L'Explication Prémisse
Cet article permet au juge aux affaires familiales (JAF) d'ordonner très rapidement des protections temporaires quand une personne est en danger pour des faits de violence. Si le ministère public, avec l'accord de la personne menacée, saisit le JAF en plus d'une demande d'ordonnance de protection, le juge peut rendre une ordonnance provisoire immédiate dans les 24 heures. Il prend cette décision uniquement sur les éléments écrits fournis avec la demande, s'il estime qu'il y a des raisons sérieuses de croire aux violences alléguées et à un danger grave et immédiat.

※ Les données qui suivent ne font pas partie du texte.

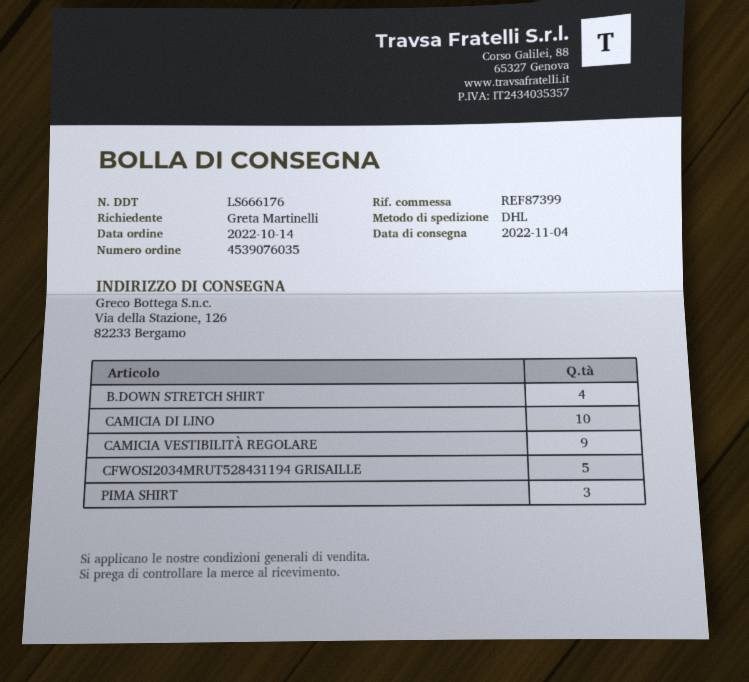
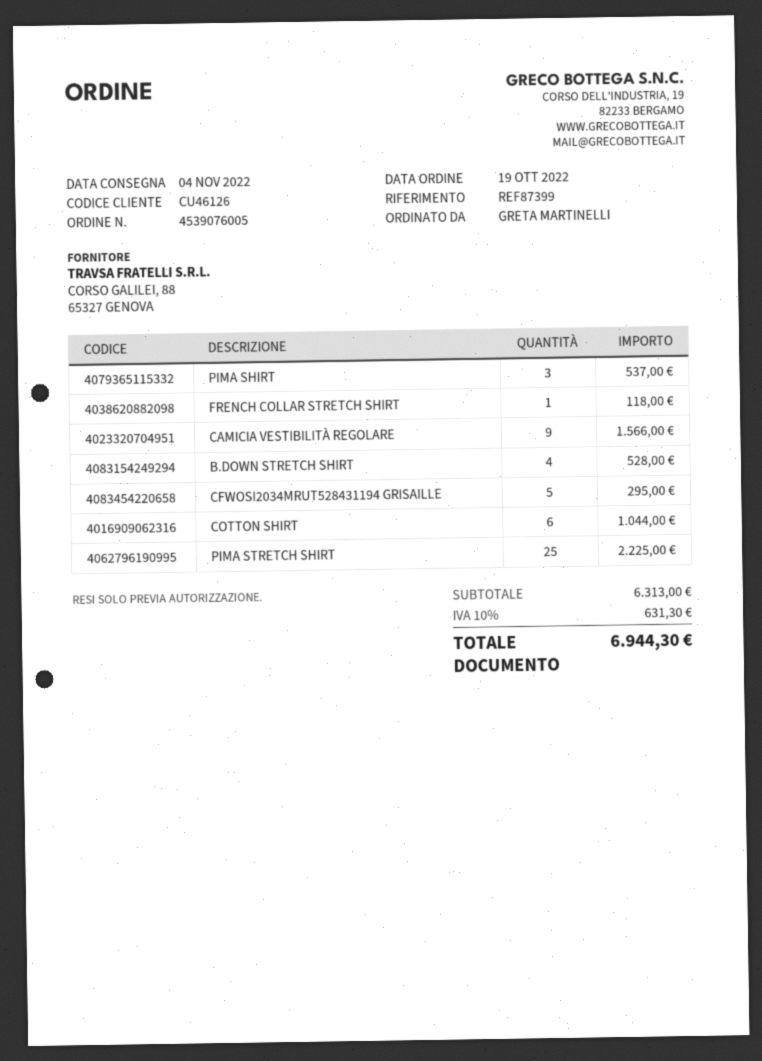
order number: 4539076035 -> 4539076005
order date: 2022-10-14 -> 2022-10-19
CAMICIA DI LINO: 10 -> none
FRENCH COLLAR STRETCH SHIRT: none -> 1
COTTON SHIRT: none -> 6
PIMA STRETCH SHIRT: none -> 25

Le JAF peut alors, à titre provisoire, imposer des mesures de protection (interdiction de contact, expulsion de l'auteur du domicile, suspension du droit de visite, dissimulation de l'adresse, etc.). Ces mesures sont temporaires et s'arrêtent dès qu'une décision finale est rendue ou que la procédure est terminée pour un motif procédural.
Une mère reçoit des menaces et coups de la part du père de ses enfants. Elle accepte que le procureur demande une protection d'urgence. Le procureur saisit le JAF et, sur la base des courriers, certificats médicaux et témoignages joints, le juge rend en moins de 24 heures une ordonnance pour que le père quitte le logement, n'approche pas la mère ni les enfants et que l'adresse de la mère soit tenue secrète. Ces mesures restent en vigueur jusqu'à la décision finale sur la demande d'ordonnance de protection.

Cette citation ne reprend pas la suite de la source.